INPUT Start Marker
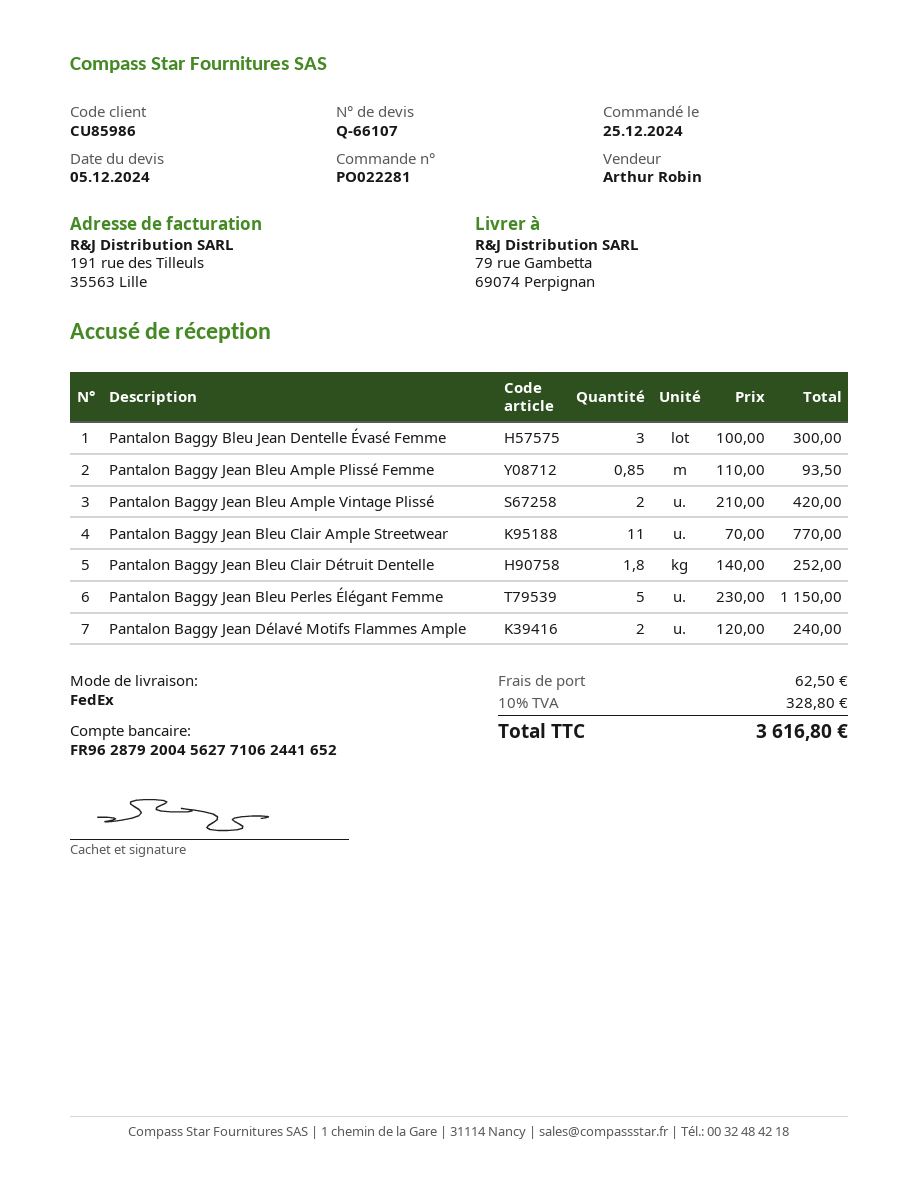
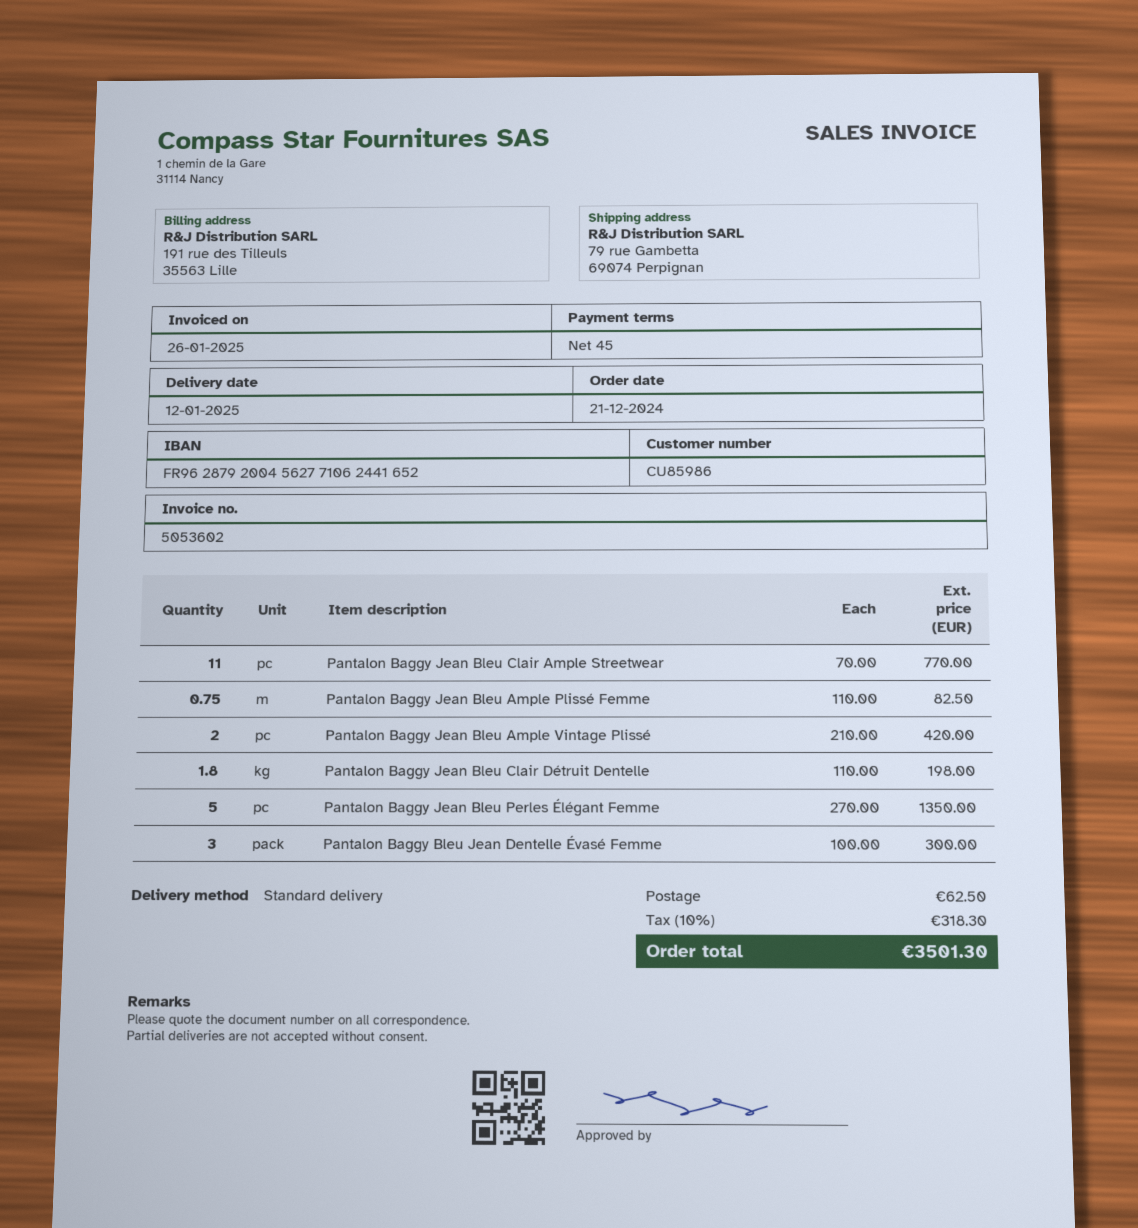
order date: 2024-12-25 -> 2024-12-21
shipping method: FedEx -> standard
Pantalon Baggy Jean Bleu Ample Plissé Femme: 0.85 x 110.00 = 93.50 -> 0.75 x 110.00 = 82.50
Pantalon Baggy Jean Bleu Clair Détruit Dentelle: 1.8 x 140.00 = 252.00 -> 1.8 x 110.00 = 198.00
Pantalon Baggy Jean Bleu Perles Élégant Femme: 5 x 230.00 = 1150.00 -> 5 x 270.00 = 1350.00
Pantalon Baggy Jean Délavé Motifs Flammes Ample: 2 x 120.00 = 240.00 -> none
tax: 10% = 328.80 -> 10% = 318.30
total: 3616.80 -> 3501.30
INPUT End Marker
* _REQUIREMENT_:
From the entries, report each line that includes the word "Pantalon".

* _REPLY_:
Pantalon Baggy Jean Bleu Ample Plissé Femme: 0.85 x 110.00 = 93.50 -> 0.75 x 110.00 = 82.50
Pantalon Baggy Jean Bleu Clair Détruit Dentelle: 1.8 x 140.00 = 252.00 -> 1.8 x 110.00 = 198.00
Pantalon Baggy Jean Bleu Perles Élégant Femme: 5 x 230.00 = 1150.00 -> 5 x 270.00 = 1350.00
Pantalon Baggy Jean Délavé Motifs Flammes Ample: 2 x 120.00 = 240.00 -> none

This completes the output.